Diario de un peregrino: Buhardilla, sótano, trastero

Hubo un tiempo en que las casas sabían más de familia que los pisos. Las personas se sentían acogidas por ellas con sabor a hogar. Por aquel entonces, una de sus estancias recogía fragmentos de historia que forjaba recuerdos en la gente: el desván. Los abuelos habían construido la casa y en la buhardilla se apreciaban paredes y suelo sin terminar, libros antiguos, radio, un encerado o el ventanuco que conducía a la antena del tejado.

Años más tarde, las películas y el poder adquisitivo descubrieron los áticos pijos y los dúplex exclusivos: las buhardillas se encontraron en peligro de extinción. Los sótanos se pusieron de moda como alternativa para trastos y cachivaches, aunque también les afectó la fiebre de urbanidad y hubo quien los convirtió en búnkeres para estudiar, jugar a la play, lavar la ropa y secarla e incluso, rezar. Tenían wifi, pero no estaban cerca del cielo…

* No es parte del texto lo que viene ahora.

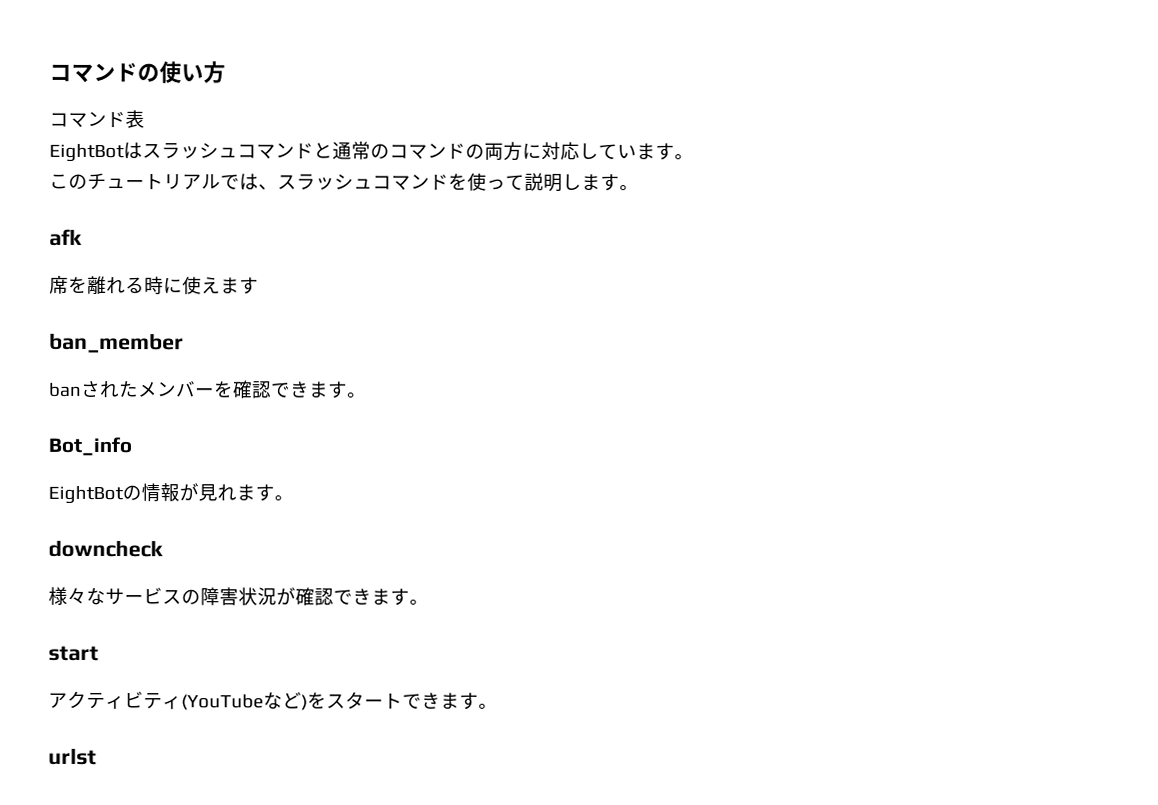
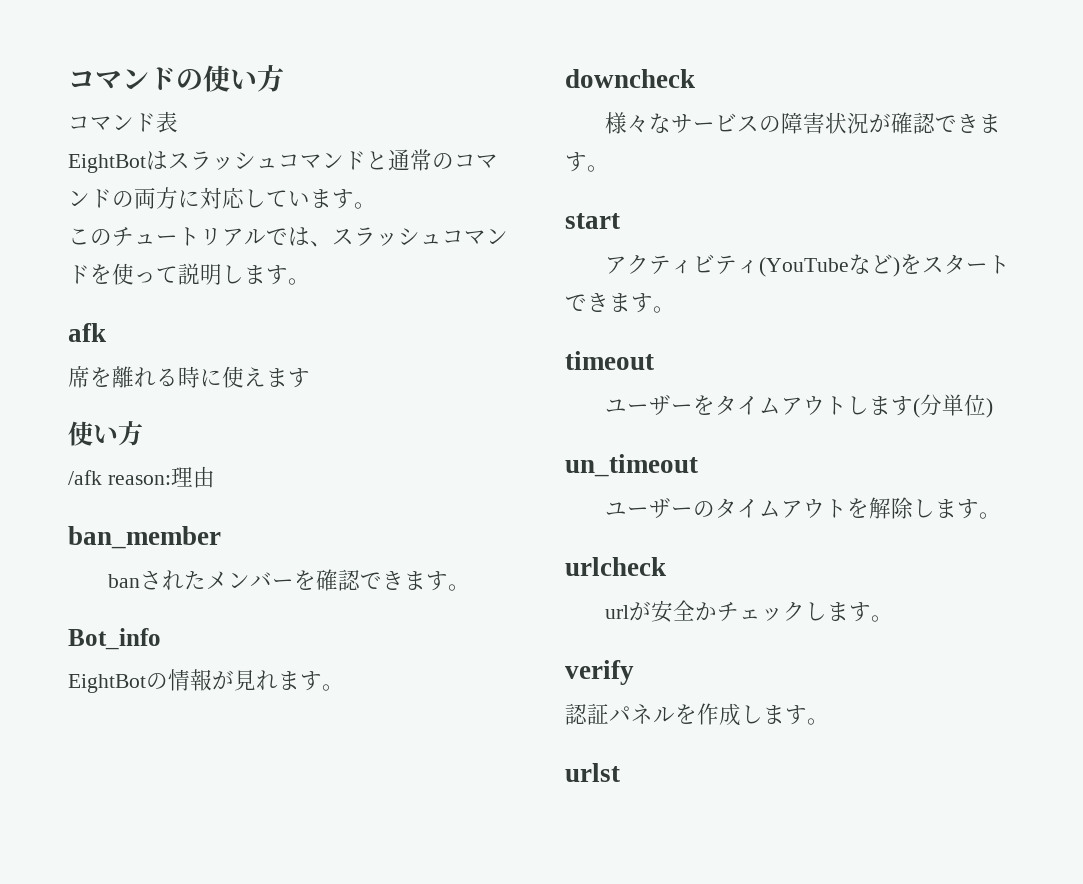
(259, 286) none -> [68,421,143,446] [68,466,215,488] // 使い方 // /afk reason:理由
(498, 706) none -> [565,351,654,370] [605,394,994,418] [565,454,698,477] [605,497,1002,519] [565,557,666,576] [605,600,894,623] [565,660,634,685] [565,703,829,726] // timeout // ユーザーをタイムアウトします(分単位) // un_timeout // ユーザーのタイムアウトを解除します。 // urlcheck // urlが安全かチェックします。 // verify // 認証パネルを作成します。

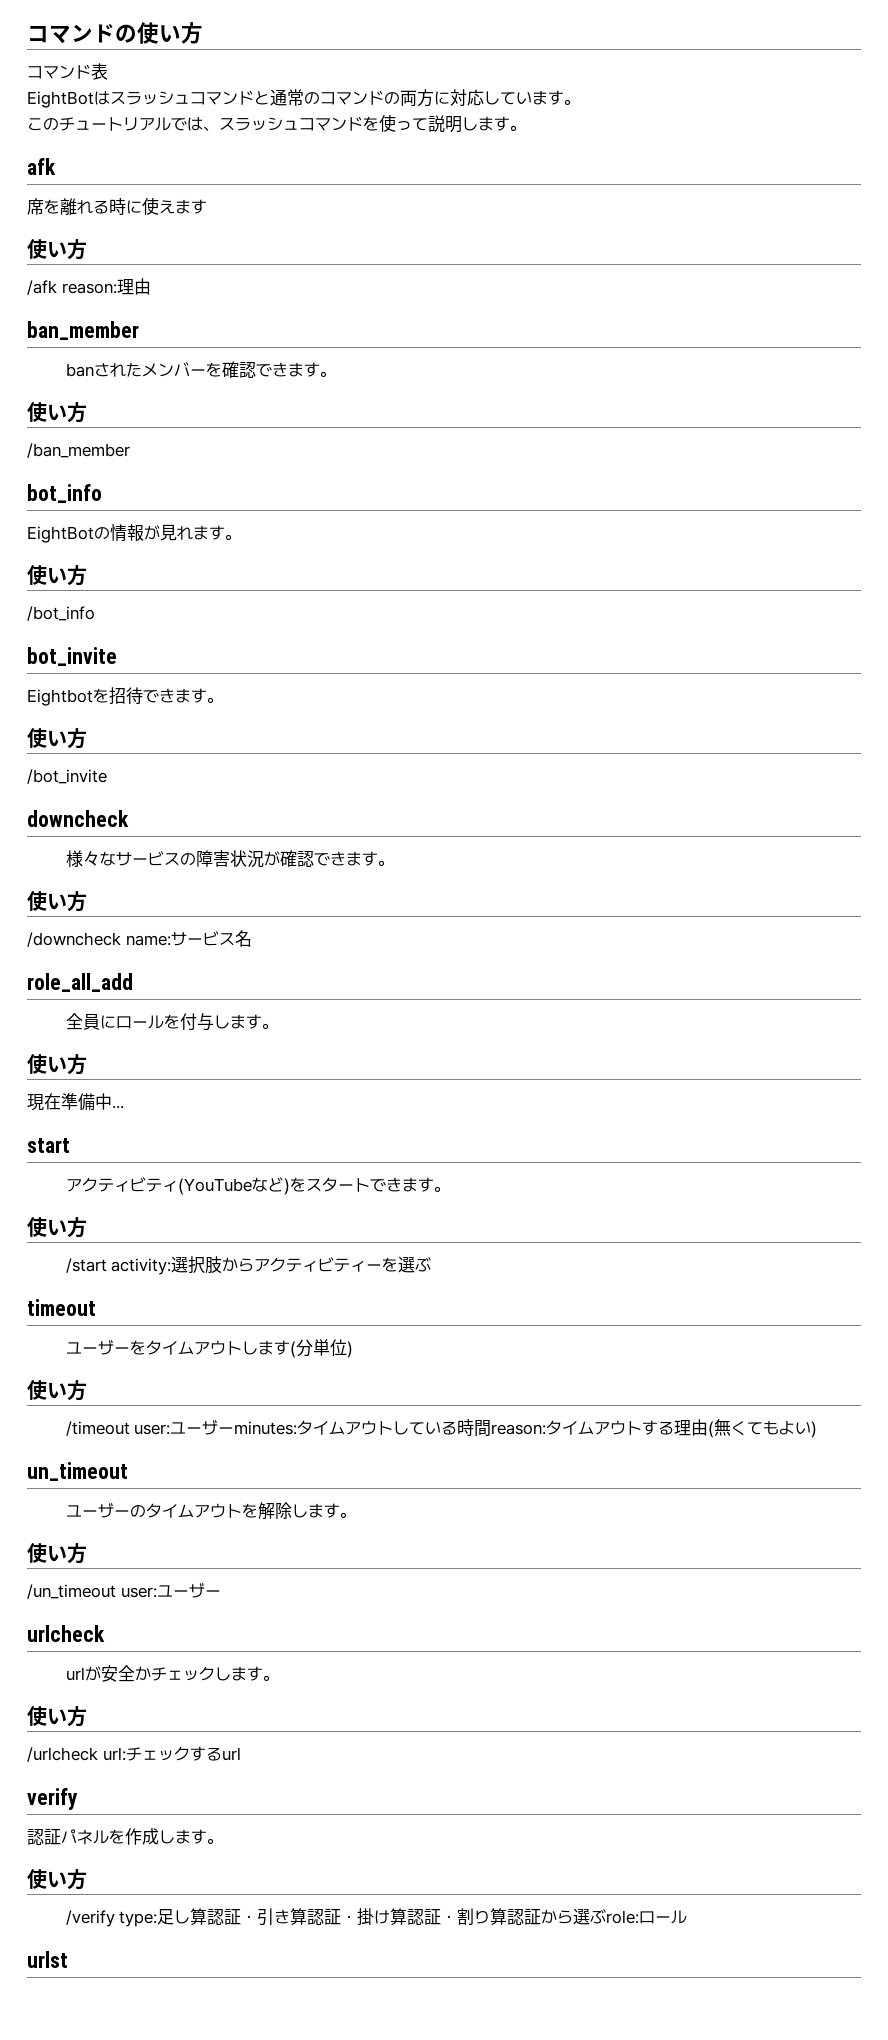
[68,628,161,650] Bot_info -> [27,402,87,423] [27,443,130,458] [27,484,102,503] 使い方 // /ban_member // bot_info
(344, 687) none -> [27,565,87,586] [27,606,95,621] [27,647,117,666] [27,687,223,706] [27,728,87,749] [27,769,107,784] // 使い方 // /bot_info // bot_invite // Eightbotを招待できます。 // 使い方 // /bot_invite
(609, 168) none -> [27,891,87,912] [27,930,252,947] [27,973,133,992] [65,1013,278,1031] [27,1054,87,1075] [27,1093,124,1111] // 使い方 // /downcheck name:サービス名 // role_all_add // 全員にロールを付与します。 // 使い方 // 現在準備中...
(675, 309) none -> [27,1217,87,1238] [65,1256,432,1275] // 使い方 // /start activity:選択肢からアクティビティーを選ぶ
(994, 408) none -> [27,1380,87,1401] [65,1419,818,1438] // 使い方 // /timeout user:ユーザーminutes:タイムアウトしている時間reason:タイムアウトする理由(無くてもよい)
(1002, 515) none -> [27,1543,87,1564] [27,1583,221,1599] // 使い方 // /un_timeout user:ユーザー
(894, 618) none -> [27,1706,87,1727] [27,1746,241,1762] // 使い方 // /urlcheck url:チェックするurl
(829, 721) none -> [27,1869,87,1890] [65,1908,688,1927] // 使い方 // /verify type:足し算認証・引き算認証・掛け算認証・割り算認証から選ぶrole:ロール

El concepto de trastero resultaba más cómodo. Podía instalarse bajo cubierta o subterráneo. Con velux o vigas estructurales dentro. Casi siempre con estanterías. Si la buhardilla elevaba y el sótano humillaba, el trastero disimulaba con su concepción acumulativa, agnóstica. Trastos, alimentos, apuntes, farrapos… Antes regía el principio de “el que guarda siempre tiene”. Hoy, época de reciclaje, mejor: “suelta lastre; comparte”. Feliz 2024.